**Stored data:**
_ _ _ _ _

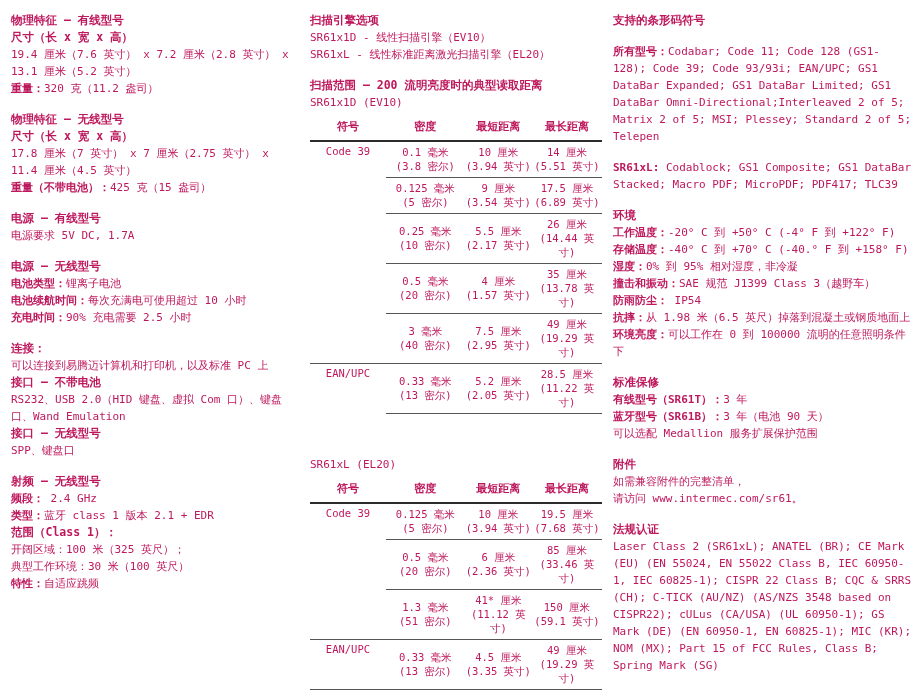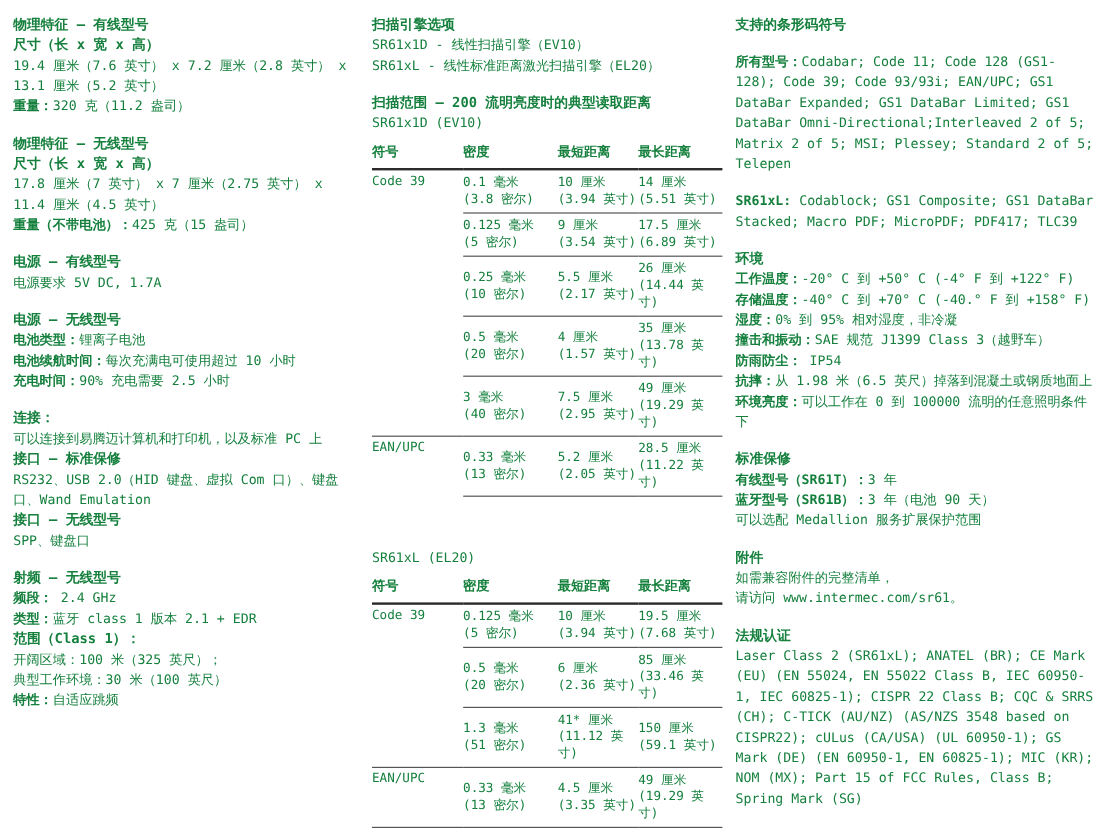--- a/index.html
+++ b/index.html
@@ -1,32 +1,32 @@
 <!DOCTYPE html>
 <html><head>
 <meta charset="utf-8">
 <style>
   html,body{margin:0;padding:0;background:#ffffff;}
   .page{
     position:relative;
     width:917px;height:690px;
     background:#ffffff;
-    color:#15803d;
+    color:#be185d;
     font-family:"DejaVu Sans Mono","Liberation Mono",monospace;
     overflow:hidden;
   }
   .col{position:absolute;top:12px;}
   .col-left{left:11px;width:288px;}
   .col-mid{left:310px;width:292px;}
   .col-right{left:613px;width:300px;}
   .line{font-size:11px;line-height:17px;}
   .line .b{font-weight:bold;}
   .h{font-weight:bold;font-size:11.5px;}
   .gap{height:14px;}
-  table.scan{border-collapse:collapse;width:100%;margin-top:5px;text-align:left;table-layout:fixed;}
+  table.scan{border-collapse:collapse;width:100%;margin-top:5px;text-align:center;table-layout:fixed;}
   table.scan th{
     font-size:11px;font-weight:bold;line-height:14px;
     padding:4px 0 6px;border-bottom:2px solid #2b2b2b;
   }
   table.scan td{font-size:10.5px;line-height:14px;padding:3px 0 4px;}
   table.scan td.data{border-bottom:1px solid #555555;}
   table.scan td.sym{vertical-align:top;padding-top:2px;font-size:10.5px;}
   table.scan td.sym.rule{border-bottom:1px solid #555555;}
 </style>
 </head>
@@ -47,21 +47,21 @@
       <div class="line h"><span>电源 — 有线型号</span></div>
       <div class="line"><span>电源要求 5V DC, 1.7A</span></div>
       <div class="gap"></div>
       <div class="line h"><span>电源 — 无线型号</span></div>
       <div class="line"><span class="b">电池类型：</span><span>锂离子电池</span></div>
       <div class="line"><span class="b">电池续航时间：</span><span>每次充满电可使用超过 10 小时</span></div>
       <div class="line"><span class="b">充电时间：</span><span>90% 充电需要 2.5 小时</span></div>
       <div class="gap"></div>
       <div class="line h"><span>连接：</span></div>
       <div class="line"><span>可以连接到易腾迈计算机和打印机，以及标准 PC 上</span></div>
-      <div class="line h"><span>接口 — 标准保修</span></div>
+      <div class="line h"><span>接口 — 不带电池</span></div>
       <div class="line"><span>RS232、USB 2.0（HID 键盘、虚拟 Com 口）、键盘口、Wand Emulation</span></div>
       <div class="line h"><span>接口 — 无线型号</span></div>
       <div class="line"><span>SPP、键盘口</span></div>
       <div class="gap"></div>
       <div class="line h"><span>射频 — 无线型号</span></div>
       <div class="line"><span class="b">频段：</span><span> 2.4 GHz</span></div>
       <div class="line"><span class="b">类型：</span><span>蓝牙 class 1 版本 2.1 + EDR</span></div>
       <div class="line h"><span>范围（Class 1）：</span></div>
       <div class="line"><span>开阔区域：100 米（325 英尺）；</span></div>
       <div class="line"><span>典型工作环境：30 米（100 英尺）</span></div>

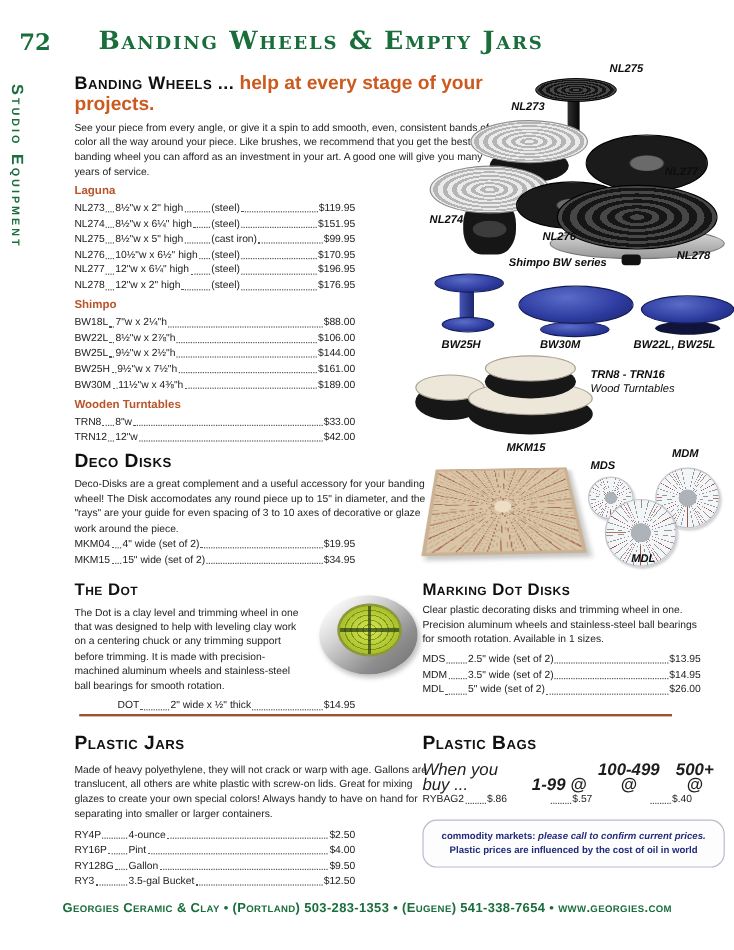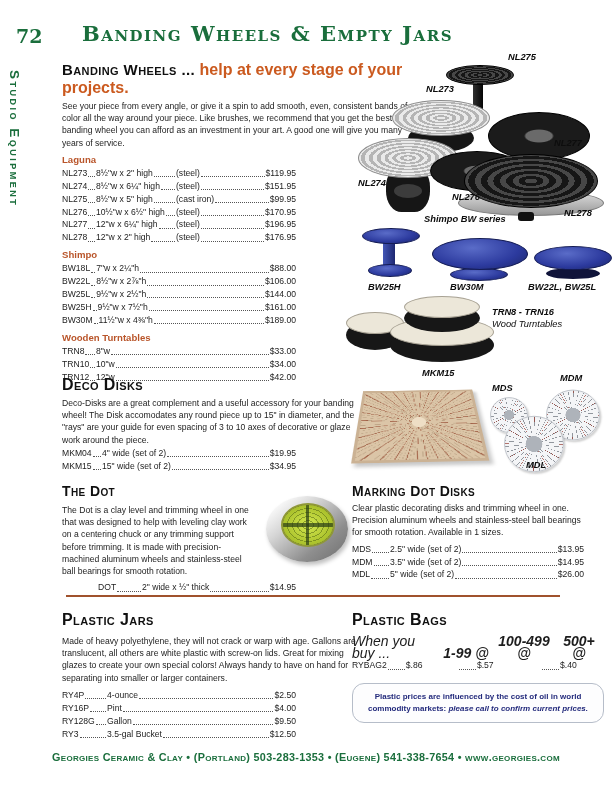--- a/index.html
+++ b/index.html
@@ -248,29 +248,20 @@
     <div class="rows">
 
     <div class="prow">
         <span class="c1">
             <span>TRN8</span>
             <span class="lead"></span>
           </span>
         <span>8"w</span>
         <span class="lead"></span>
         <span class="price">$33.00</span>
-      </div>
-        <div class="prow">
-        <span class="c1">
-            <span>TRN10</span>
-            <span class="lead"></span>
-          </span>
-        <span>10"w</span>
-        <span class="lead"></span>
-        <span class="price">$34.00</span>
       </div>
         <div class="prow">
         <span class="c1">
             <span>TRN12</span>
             <span class="lead"></span>
           </span>
         <span>12"w</span>
         <span class="lead"></span>
         <span class="price">$42.00</span>
       </div>
@@ -477,22 +468,22 @@
     <div class="bag-row">
       <span>RYBAG2</span>
       <span class="lead"></span>
       <span class="bp t1">$.86</span>
       <span class="lead"></span>
       <span class="bp t2">$.57</span>
       <span class="lead"></span>
       <span class="bp t3">$.40</span>
     </div>
     <div class="note-box">
-      <div>Plastic prices are influenced by the cost of oil in world</div>
       <div>
         <span>commodity markets: </span><span class="it">please call to confirm current prices.</span>
       </div>
+      <div>Plastic prices are influenced by the cost of oil in world</div>
     </div>
   </div>
 
   <div class="footer">Georgies Ceramic &amp; Clay • (Portland) 503-283-1353 • (Eugene) 541-338-7654 • www.georgies.com</div>
 
 </div>
 
 </body></html>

_ _ _ _ _

**THE TASK:** Pictures aside, restate the entries word for word.

**YOUR RESPONSE:**
--- a/index.html
+++ b/index.html
@@ -1,32 +1,32 @@
 <!DOCTYPE html>
 <html><head>
 <meta charset="utf-8">
 <style>
   html,body{margin:0;padding:0;background:#ffffff;}
   .page{
     position:relative;
     width:917px;height:690px;
     background:#ffffff;
-    color:#15803d;
+    color:#be185d;
     font-family:"DejaVu Sans Mono","Liberation Mono",monospace;
     overflow:hidden;
   }
   .col{position:absolute;top:12px;}
   .col-left{left:11px;width:288px;}
   .col-mid{left:310px;width:292px;}
   .col-right{left:613px;width:300px;}
   .line{font-size:11px;line-height:17px;}
   .line .b{font-weight:bold;}
   .h{font-weight:bold;font-size:11.5px;}
   .gap{height:14px;}
-  table.scan{border-collapse:collapse;width:100%;margin-top:5px;text-align:left;table-layout:fixed;}
+  table.scan{border-collapse:collapse;width:100%;margin-top:5px;text-align:center;table-layout:fixed;}
   table.scan th{
     font-size:11px;font-weight:bold;line-height:14px;
     padding:4px 0 6px;border-bottom:2px solid #2b2b2b;
   }
   table.scan td{font-size:10.5px;line-height:14px;padding:3px 0 4px;}
   table.scan td.data{border-bottom:1px solid #555555;}
   table.scan td.sym{vertical-align:top;padding-top:2px;font-size:10.5px;}
   table.scan td.sym.rule{border-bottom:1px solid #555555;}
 </style>
 </head>
@@ -47,21 +47,21 @@
       <div class="line h"><span>电源 — 有线型号</span></div>
       <div class="line"><span>电源要求 5V DC, 1.7A</span></div>
       <div class="gap"></div>
       <div class="line h"><span>电源 — 无线型号</span></div>
       <div class="line"><span class="b">电池类型：</span><span>锂离子电池</span></div>
       <div class="line"><span class="b">电池续航时间：</span><span>每次充满电可使用超过 10 小时</span></div>
       <div class="line"><span class="b">充电时间：</span><span>90% 充电需要 2.5 小时</span></div>
       <div class="gap"></div>
       <div class="line h"><span>连接：</span></div>
       <div class="line"><span>可以连接到易腾迈计算机和打印机，以及标准 PC 上</span></div>
-      <div class="line h"><span>接口 — 标准保修</span></div>
+      <div class="line h"><span>接口 — 不带电池</span></div>
       <div class="line"><span>RS232、USB 2.0（HID 键盘、虚拟 Com 口）、键盘口、Wand Emulation</span></div>
       <div class="line h"><span>接口 — 无线型号</span></div>
       <div class="line"><span>SPP、键盘口</span></div>
       <div class="gap"></div>
       <div class="line h"><span>射频 — 无线型号</span></div>
       <div class="line"><span class="b">频段：</span><span> 2.4 GHz</span></div>
       <div class="line"><span class="b">类型：</span><span>蓝牙 class 1 版本 2.1 + EDR</span></div>
       <div class="line h"><span>范围（Class 1）：</span></div>
       <div class="line"><span>开阔区域：100 米（325 英尺）；</span></div>
       <div class="line"><span>典型工作环境：30 米（100 英尺）</span></div>

--- a/index.html
+++ b/index.html
@@ -248,29 +248,20 @@
     <div class="rows">
 
     <div class="prow">
         <span class="c1">
             <span>TRN8</span>
             <span class="lead"></span>
           </span>
         <span>8"w</span>
         <span class="lead"></span>
         <span class="price">$33.00</span>
-      </div>
-        <div class="prow">
-        <span class="c1">
-            <span>TRN10</span>
-            <span class="lead"></span>
-          </span>
-        <span>10"w</span>
-        <span class="lead"></span>
-        <span class="price">$34.00</span>
       </div>
         <div class="prow">
         <span class="c1">
             <span>TRN12</span>
             <span class="lead"></span>
           </span>
         <span>12"w</span>
         <span class="lead"></span>
         <span class="price">$42.00</span>
       </div>
@@ -477,22 +468,22 @@
     <div class="bag-row">
       <span>RYBAG2</span>
       <span class="lead"></span>
       <span class="bp t1">$.86</span>
       <span class="lead"></span>
       <span class="bp t2">$.57</span>
       <span class="lead"></span>
       <span class="bp t3">$.40</span>
     </div>
     <div class="note-box">
-      <div>Plastic prices are influenced by the cost of oil in world</div>
       <div>
         <span>commodity markets: </span><span class="it">please call to confirm current prices.</span>
       </div>
+      <div>Plastic prices are influenced by the cost of oil in world</div>
     </div>
   </div>
 
   <div class="footer">Georgies Ceramic &amp; Clay • (Portland) 503-283-1353 • (Eugene) 541-338-7654 • www.georgies.com</div>
 
 </div>
 
 </body></html>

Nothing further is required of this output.